Par Didier Fermé

Les bateaux de l'Armada défileront devant La Mailleraye sans se préoccuper du riche passé maritime du lieu. Ils ne se douteront pas, non plus, qu'au XVIe siècle, le seigneur local établit l'usage pour les navires passant devant le château de le saluer de trois coups de canons en abaissant le pavillon.

Ce seigneur, Charles de Moy, nous l'avons déjà évoqué dans le n°4 du MAG d'Arelaune, Amiral de France, fut gouverneur du Havre et, réserva à La Mailleraye la construction des navires pour les besoins des rois de France François ler et Henry II. Ainsi naquit une longue tradition de chantiers navals à deux pas de la forêt de Brotonne source d'une matière première réputée.

En 1846, Jules Janin auteur du « Voyage de Paris à la mer » considère Guerbaville comme « LE chantier maritime de la Normandie ».

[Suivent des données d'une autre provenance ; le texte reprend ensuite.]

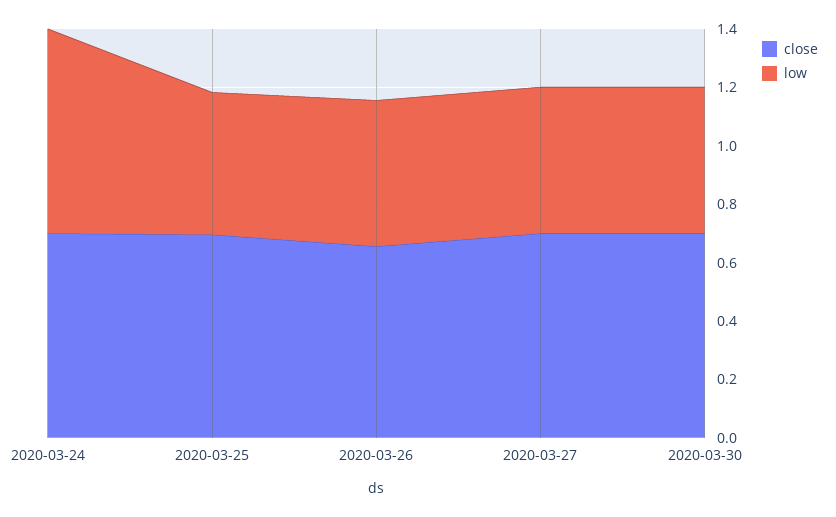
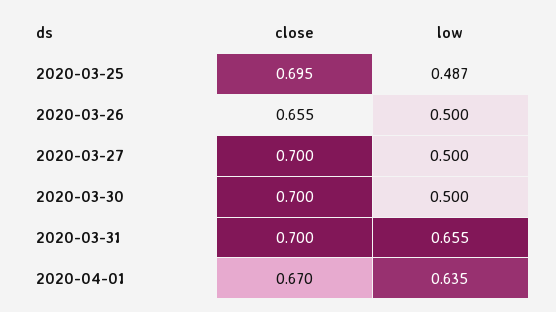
close, 2020-03-24: 0.7 -> none
low, 2020-03-24: 0.7 -> none
close, 2020-03-31: none -> 0.7
low, 2020-03-31: none -> 0.655
close, 2020-04-01: none -> 0.67
low, 2020-04-01: none -> 0.635

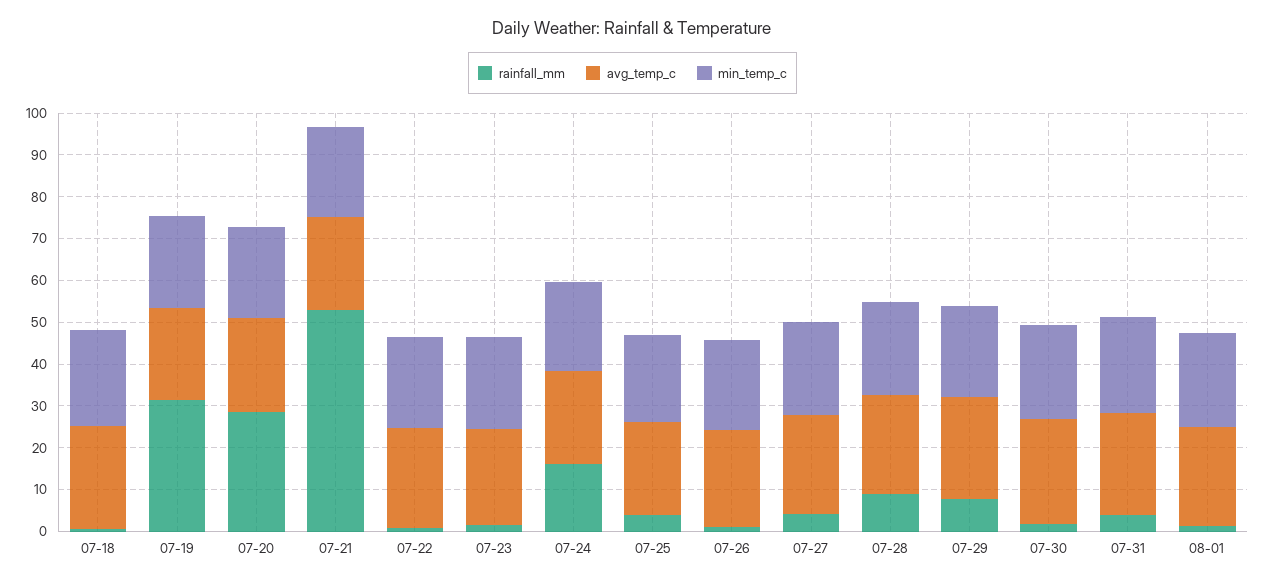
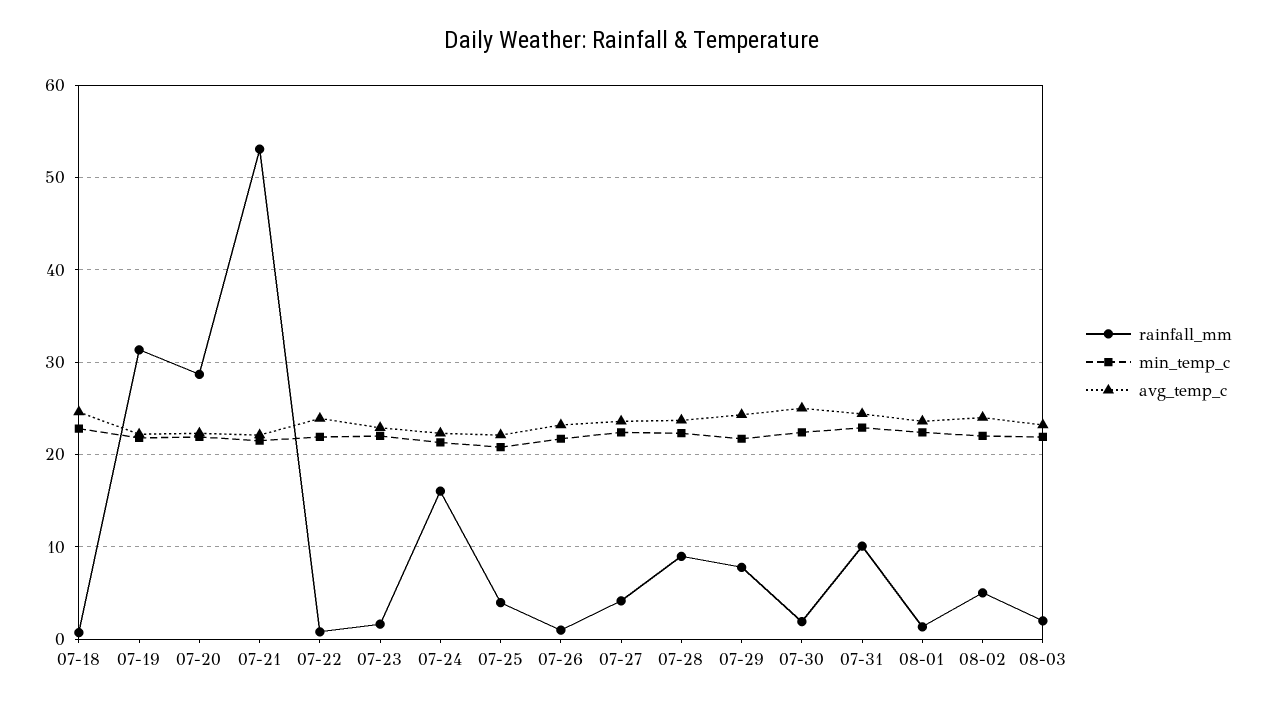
rainfall_mm, 07-31: 4 -> 10
rainfall_mm, 08-02: none -> 5
min_temp_c, 08-02: none -> 22
avg_temp_c, 08-02: none -> 24
rainfall_mm, 08-03: none -> 2
min_temp_c, 08-03: none -> 22
avg_temp_c, 08-03: none -> 23

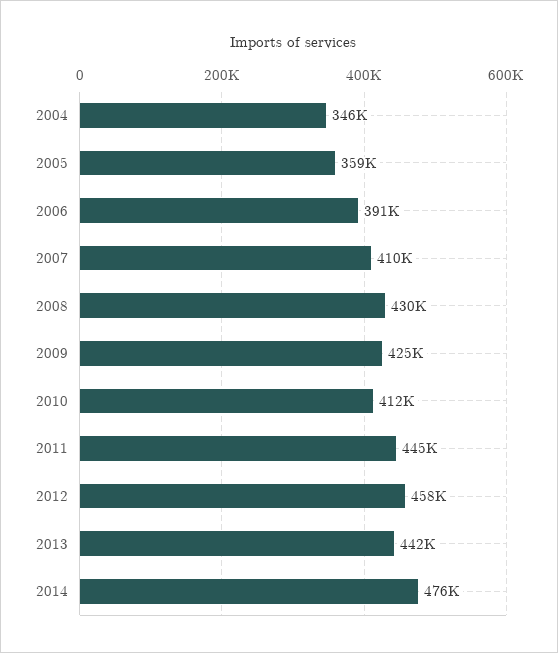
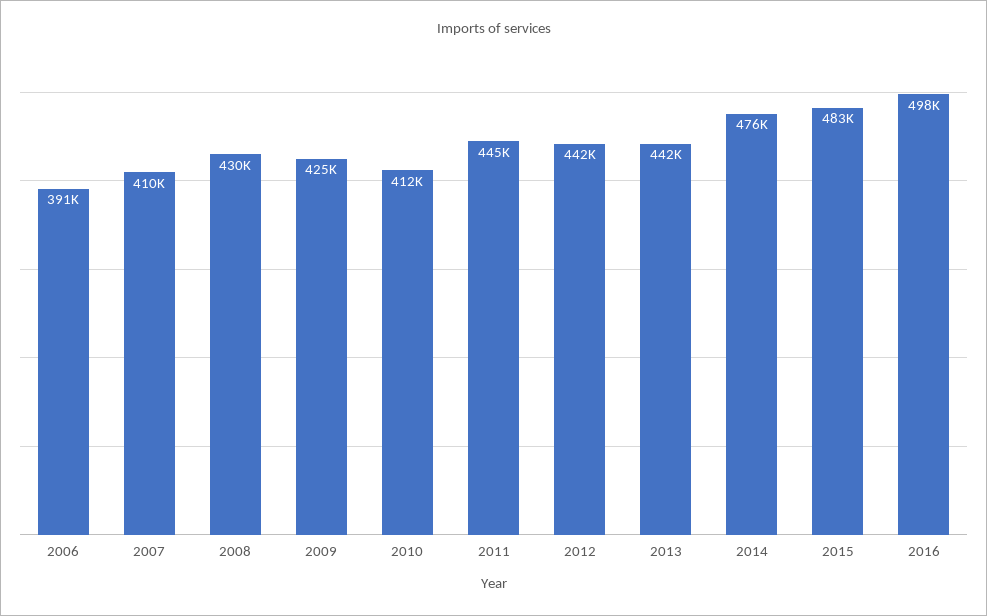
2004: 346000 -> none
2005: 359000 -> none
2012: 458000 -> 442000
2015: none -> 483000
2016: none -> 498000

Durant les siècles les noms des charpentiers de navire (on ne disait pas charpentier de marine) de La Mailleraye se sont perpétués de père en fils... Saillenfest puis Saillanfaits considéré comme le père-fondateur des chantiers, Bataille, Turpin, Rivette, Le Tellier, Pouchin, Vigier, Enault

Comme le présente si bien MuséoSeine, le fleuve n'était pas ce qu'il est aujourd'hui. Les ports se succédaient, une trentaine entre Rouen et Le Havre. Près de chez nous Quillebeuf, « Le Vieux Port », Aizier, Vatteville, Bliquetuit, Barneville - le Landin, Tancarville, Villequier, Caudebec, Le Trait-Yainville, Jumièges ...

La navigation sur le fleuve était dense et dangereuse. Il y avait le cabotage de port en port, les traversées de la rivière, la pêche mais les charpentiers construisaient aussi des navires de plusieurs tonneaux de jauge.

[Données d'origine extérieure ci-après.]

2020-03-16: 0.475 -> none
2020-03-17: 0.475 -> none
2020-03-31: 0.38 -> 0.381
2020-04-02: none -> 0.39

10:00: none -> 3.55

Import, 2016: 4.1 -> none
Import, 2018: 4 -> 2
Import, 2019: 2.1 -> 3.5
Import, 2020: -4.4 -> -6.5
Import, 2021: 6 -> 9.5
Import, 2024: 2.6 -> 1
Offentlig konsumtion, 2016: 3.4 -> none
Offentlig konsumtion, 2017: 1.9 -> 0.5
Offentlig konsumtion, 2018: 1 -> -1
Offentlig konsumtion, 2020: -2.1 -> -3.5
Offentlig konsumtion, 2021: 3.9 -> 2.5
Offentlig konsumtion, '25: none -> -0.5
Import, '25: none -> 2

Remontons l'Histoire avec quelques-unes des constructions de La Mailleraye. Le Bon-Espoir fut le premier navire construit ici «...prest à partir pour le voiage de Terre Neufve, pesche des molues, où depuis l'année 1655 qu'il a esté construit à la Maillerais... ».

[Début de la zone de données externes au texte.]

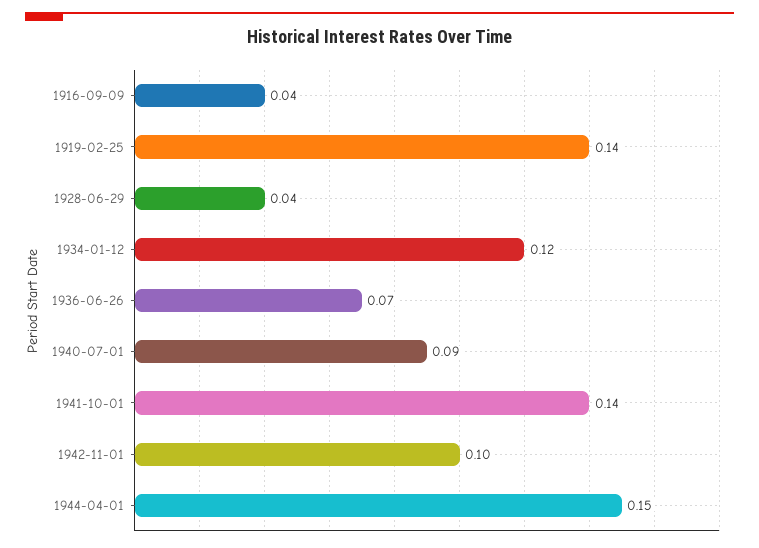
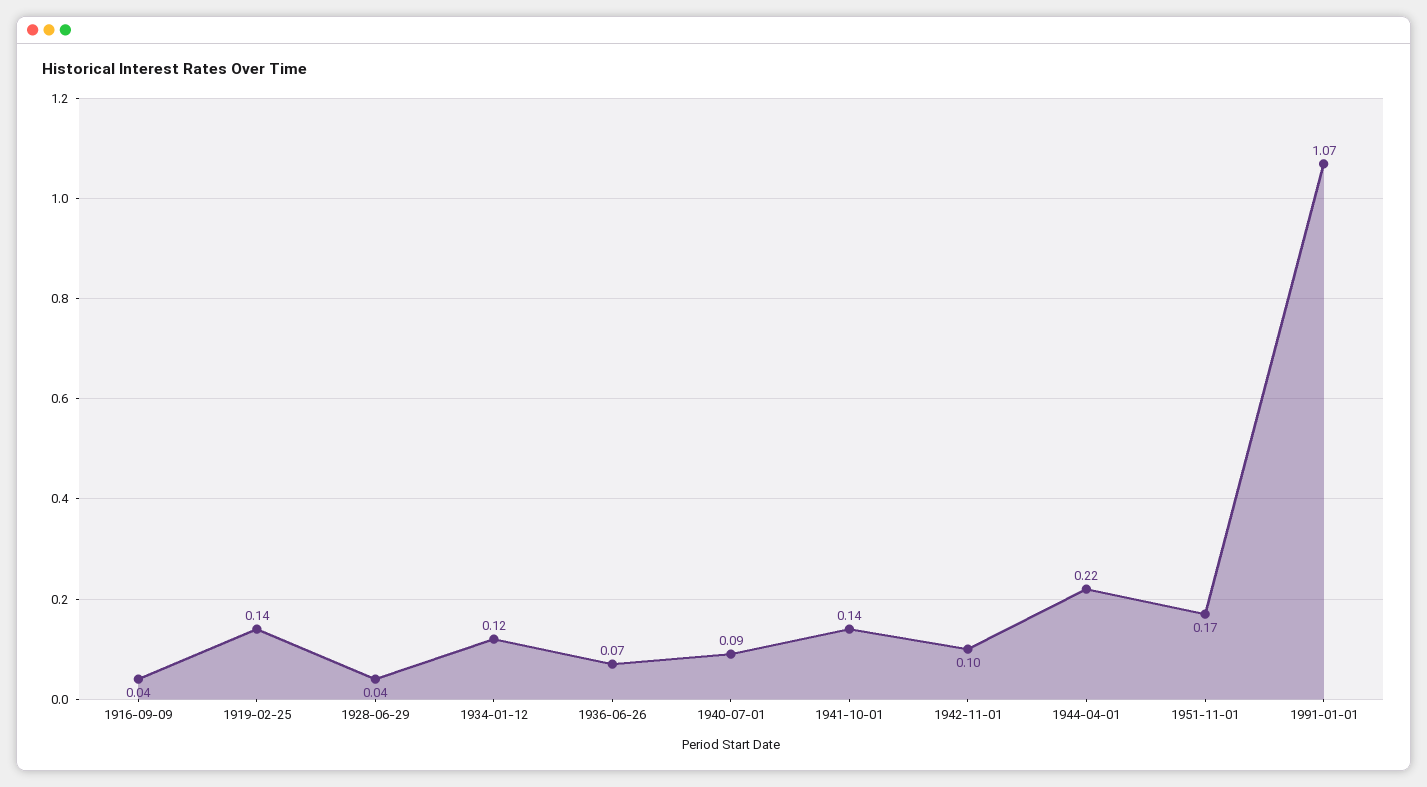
1944-04-01: 0.15 -> 0.22
1951-11-01: none -> 0.17
1991-01-01: none -> 1.07

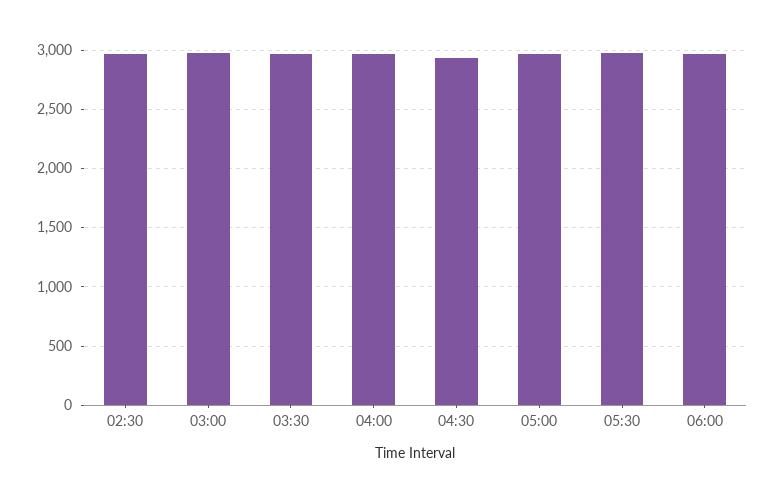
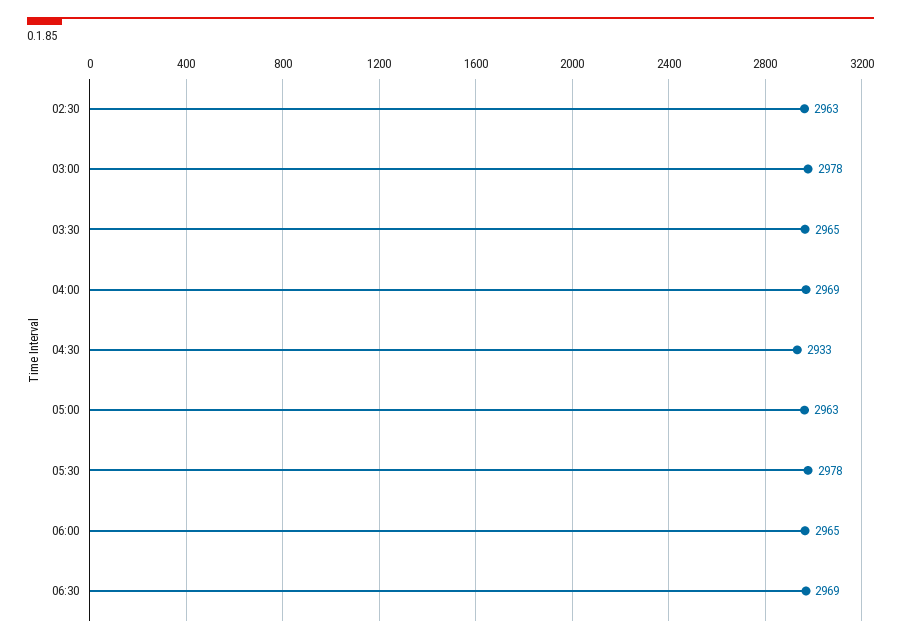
06:30: none -> 2969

Puis vinrent l'Aimable Société — un brigantin de 80 tonneaux* — le Senau (deux-mâts gréé en voiles carrées) Charlotte-Thérèse 160 tonneaux qui ira en Martinique.

Au XVIIIe « à Guerbaville, on mettait sur cale des unités de 150 à 300 tonneaux » l'Affriquain, le Saint Pierre, le Désiré, l'Aimable le Désiré, la Marie-Thèrèse, 215 tonneaux. Puis arrive 1789, le Saint-Michel, un sloop, la Duchesse Pauline, l'Aubin Stanislas des galiotes, La Bien-Aimée un brigantin de 215 tonneaux qui vogue vers Saint Domingue.

Un siècle où la construction navale sera en retrait, le XIXe sera plus florissant.



Viennent ensuite le Consulat, le Premier Empire, la Restauration et la Monarchie de Juillet, en près de cinquante ans ce sont 225 constructions navales qui naquirent sur le quai de La Mailleraye. Les goélettes, les bricks, les dogres, les sloops, les baleiniers, des trois-mâts comme La Ville de Caudebec, des vapeurs se succèdent. Le 16 Septembre 1838 La Mailleraye présente une physionomie très animée : « une multitude de promeneurs est accourue de Rouen et de Caudebec pour voir lancer deux bateaux-parc de la Compagnie des parcs à huîtres flottants ». Ces bateaux élégants et bien distribués permettaient de « conserver frais jusqu'à son arrivée à Paris ce coquillage si aimé de certains gourmets».
En 1843, le Mazagran de 900 tonneaux est lancé. Une belle fête est organisée. « C'est le plus grand navire qui ait été lancé en rivière».
La Vesta, un trois mâts de 1843, fait l'objet d'articles de presse élogieux : « ...Nous avons examiné dans toutes ses parties cette œuvre colossale, et nous avons été ainsi à même de reconnaître, avec les visiteurs qu'elle reçoit, avec quels soins, avec quelle recherche de per-fection est fait ce beau travail... »
En 1846 le moral est au beau fixe, un bel avenir s'offre aux chantiers, l'endiguement de la Seine va générer des commandes de gribanes pour exécuter les travaux. Le 11 novembre 1847, le Pie IX est mis à l'eau, un baleinier de 800 tonneaux qui fera des allers et retours entre Le Havre et la Nouvelle-Orléans.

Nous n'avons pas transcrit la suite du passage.